Dose-dependent isotherm of Kr adsorption on heterogeneous bundles of closed single-walled carbon nanotubes

TL;DR

This study investigates how krypton adsorption on heterogeneous bundles of closed single-walled carbon nanotubes varies with dose protocols, revealing metastable states and phase formation influenced by microstructure and dosing methods.

Contribution

It provides detailed insights into dose-dependent adsorption behaviors and phase formation of krypton in heterogeneous SWCNT bundles, highlighting the impact of microstructure and dosing protocols.

Findings

Adsorption isotherms depend on dosing protocol (IAD vs CAD).

Substeps in isotherms indicate phase formation of confined Kr.

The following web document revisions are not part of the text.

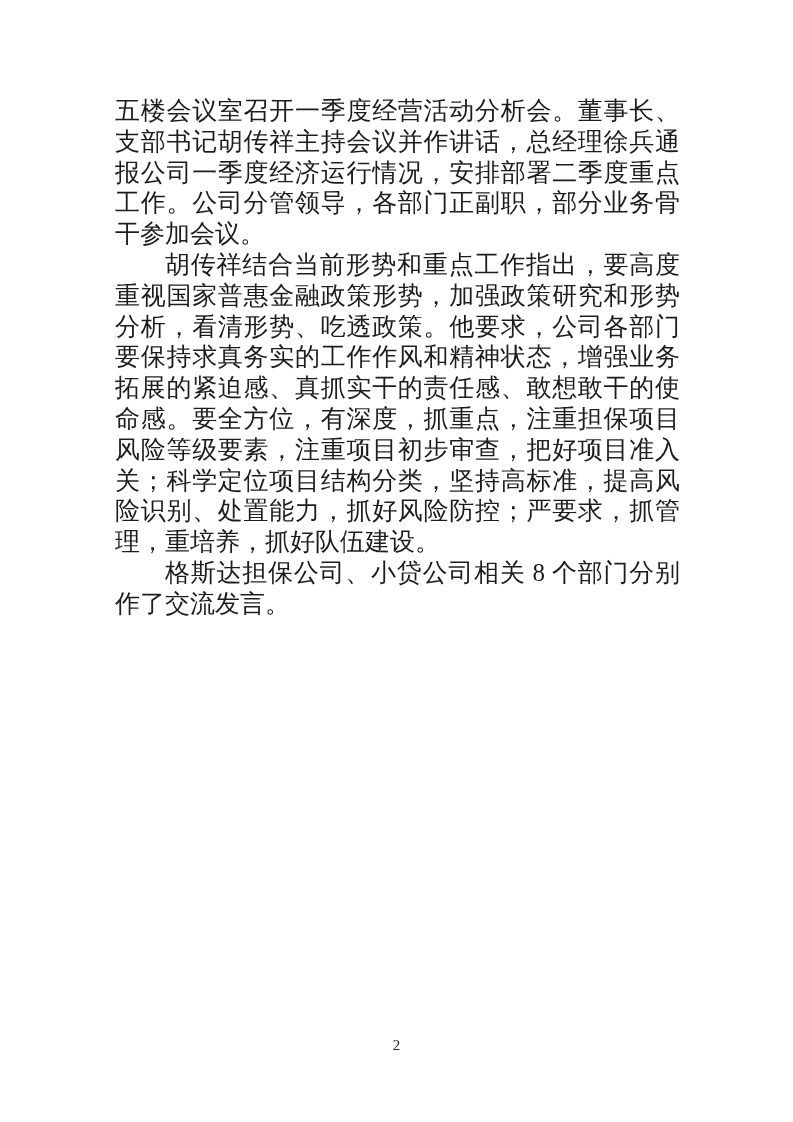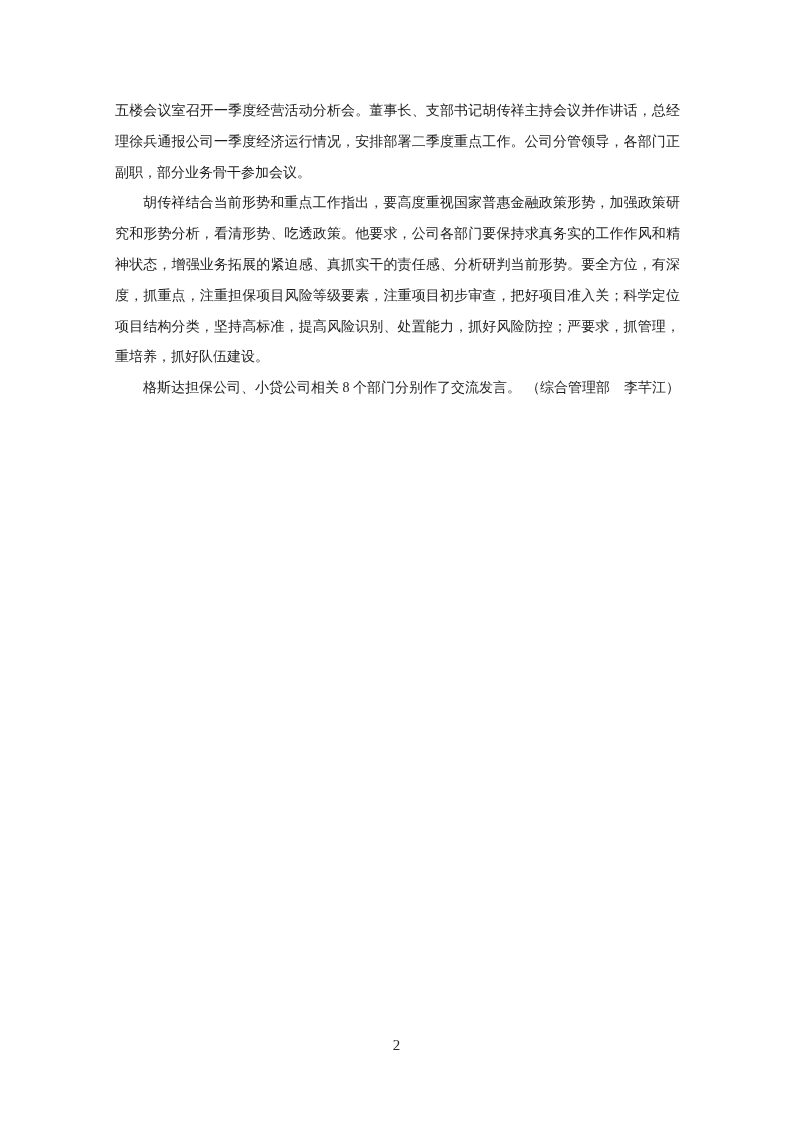--- a/index.html
+++ b/index.html
@@ -14,21 +14,21 @@
     background: #ffffff;
     overflow: hidden;
   }
   .content {
     position: absolute;
     left: 115px;
     top: 96px;
     width: 565px;
     color: #1c1c1c;
     font-family: "Liberation Serif", "DejaVu Serif", serif;
-    font-size: 14px;
+    font-size: 25px;
     line-height: 30.8px;
     text-align: justify;
     text-justify: inter-ideograph;
   }
   .para {
     margin: 0;
     padding: 0;
   }
   .indent {
     text-indent: 2em;
@@ -48,20 +48,19 @@
     font-size: 15px;
     line-height: 22px;
   }
 </style>
 </head>
 <body>
 
 <div class="page">
   <div class="content">
     <p class="para">五楼会议室召开一季度经营活动分析会。董事长、支部书记胡传祥主持会议并作讲话，总经理徐兵通报公司一季度经济运行情况，安排部署二季度重点工作。公司分管领导，各部门正副职，部分业务骨干参加会议。</p>
-    <p class="para indent">胡传祥结合当前形势和重点工作指出，要高度重视国家普惠金融政策形势，加强政策研究和形势分析，看清形势、吃透政策。他要求，公司各部门要保持求真务实的工作作风和精神状态，增强业务拓展的紧迫感、真抓实干的责任感、分析研判当前形势。要全方位，有深度，抓重点，注重担保项目风险等级要素，注重项目初步审查，把好项目准入关；科学定位项目结构分类，坚持高标准，提高风险识别、处置能力，抓好风险防控；严要求，抓管理，重培养，抓好队伍建设。</p>
+    <p class="para indent">胡传祥结合当前形势和重点工作指出，要高度重视国家普惠金融政策形势，加强政策研究和形势分析，看清形势、吃透政策。他要求，公司各部门要保持求真务实的工作作风和精神状态，增强业务拓展的紧迫感、真抓实干的责任感、敢想敢干的使命感。要全方位，有深度，抓重点，注重担保项目风险等级要素，注重项目初步审查，把好项目准入关；科学定位项目结构分类，坚持高标准，提高风险识别、处置能力，抓好风险防控；严要求，抓管理，重培养，抓好队伍建设。</p>
     <p class="para indent">
       <span>格斯达担保公司、小贷公司相关 8 个部门分别作了交流发言。</span>
-      <span class="attribution">（综合管理部　李芊江）</span>
     </p>
   </div>
   <div class="page-number">2</div>
 </div>
 
 </body></html>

Site population varies with adsorption dose and protocol.

Abstract

We present 77 K isotherms of krypton adsorption on bundles of closed highly-pure HiPco single-walled carbon nanotubes (SWCNTs). Two volumetric adsorption protocols were used, one with an increasing Kr dose per injection (IAD), one with a constant dose (CAD). Detailed microstructural examination showed that the SWCNTs combine into small bundles (of 25-30 SWCNTs) which are heterogeneous in diameter with a consequential range of interstitial channel (IC) shapes and sizes. The IC-sites are the subnanoscaled pores with alternating enlargements and constrictions along the tube axes. This results in adsorption dosing (AD) dependent characteristics of the low-pressure region of the isotherm. In the IAD protocol the switch-back behavior of the isotherm stemmed from metastable adsorption. Using the CAD protocol, different branches are observed. Well-pronounced substeps were established which we interpret as corresponding to the formation of various phases of confined Kr with different atoms arrangement. The height of a given substep obtained in different measurements depends on the AD value which can strongly influence the population of the site. Some substeps existing only for certain values of AD suggests the existence of a certain selectivity or of a preferential phase formation according to this value.